The Lean language server provides semantic highlighting information to editors. In order to benefit from this in VSCode, you may need to activate the "Editor > Semantic Highlighting" option in the preferences (this is translates to "editor.semanticHighlighting.enabled": true, in settings.json). The default option here is to let your color theme decides whether it activates semantic highlighting (the default themes Dark+ and Light+ do activate it for instance).

However this may be insufficient if your color theme does not distinguish enough syntax categories or distinguishes them very subtly. For instance the default Light+ theme uses color #001080 for variables. This is awfully close to #000000 that is used as the default text color. This makes it very easy to miss an accidental use of auto bound implicit arguments. For instance in

def my_id (n : nat) := n

maybe nat is a typo and Nat was intended. If your color theme is good enough then you should see that n and nat have the same color since they are both marked as variables by semantic highlighting. If you rather write (n : Nat) then n keeps its variable color but Nat gets the default text color.

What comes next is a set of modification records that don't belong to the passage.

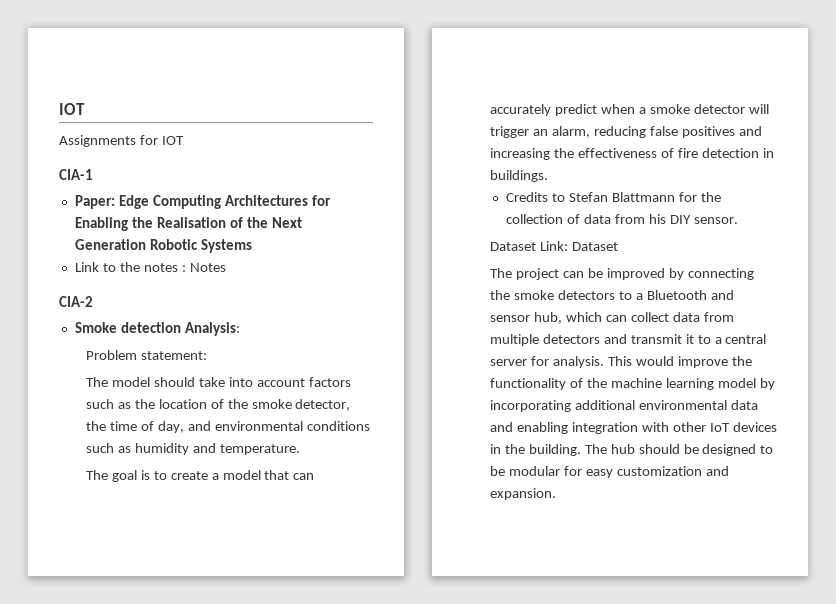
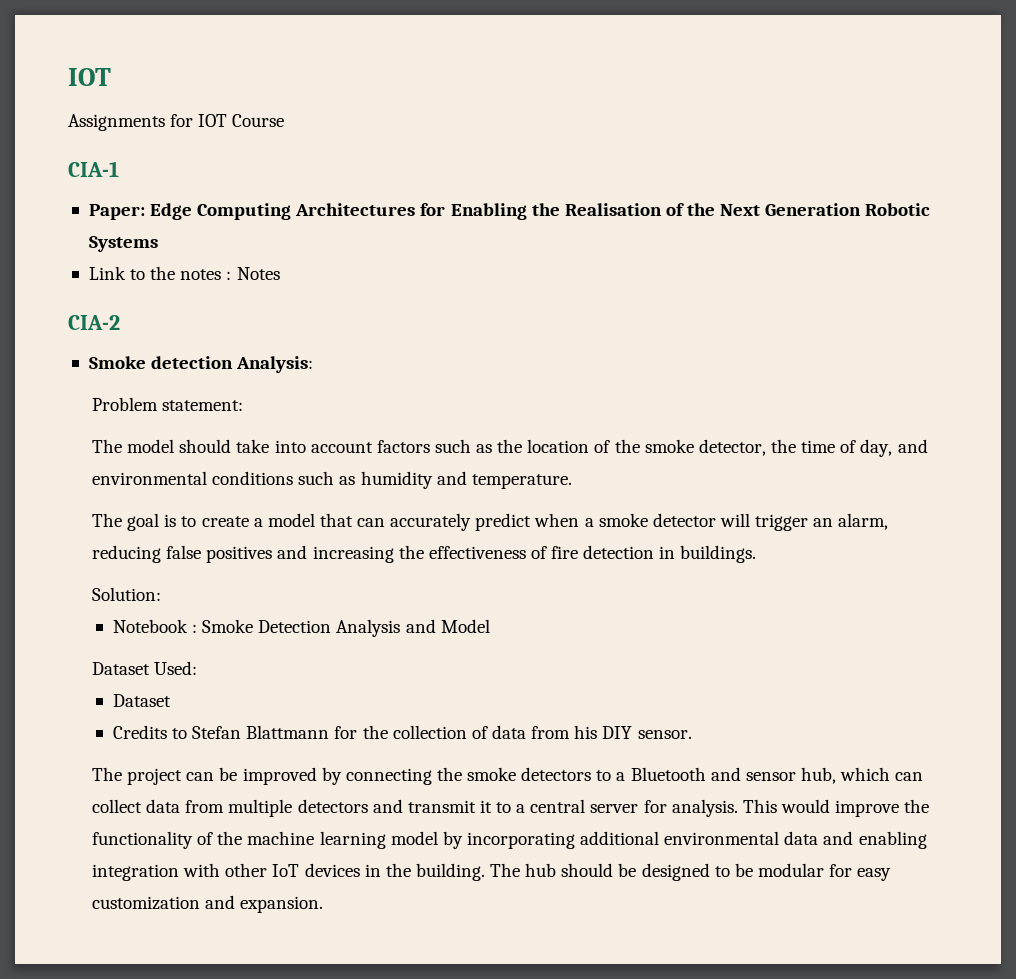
- Assignments for IOT
+ Assignments for IOT Course
+ Solution:
+ Notebook : Smoke Detection Analysis and Model
+ Dataset Used:
+ Dataset
- Dataset Link: Dataset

If you use such a bad theme, you can fix things by modifying the Semantic Token Color Customizations configuration. This cannot be done directly in the preferences dialog but you can click on "Edit in settings.json" to directly edit the settings file. Beware that you must save this file (in the same way you save any file opened in VSCode) before seeing any effect in other tabs or VSCode windows.

In the main config object, you can add something like

"editor.semanticTokenColorCustomizations": {
        "[Default Light+]": {"rules": {"function": "#ff0000", "property": "#00ff00", "variable": "#ff00ff"}}

The colors in this example are not meant to be nice but to be easy to spot in your file when testing. Of course you need to replace Default Light+ with the name of your theme, and you can customize several themes if you use several themes. VSCode will display small colored boxes next to the HTML color specifications. Hovering on top of a color specification opens a convenient color picker dialog.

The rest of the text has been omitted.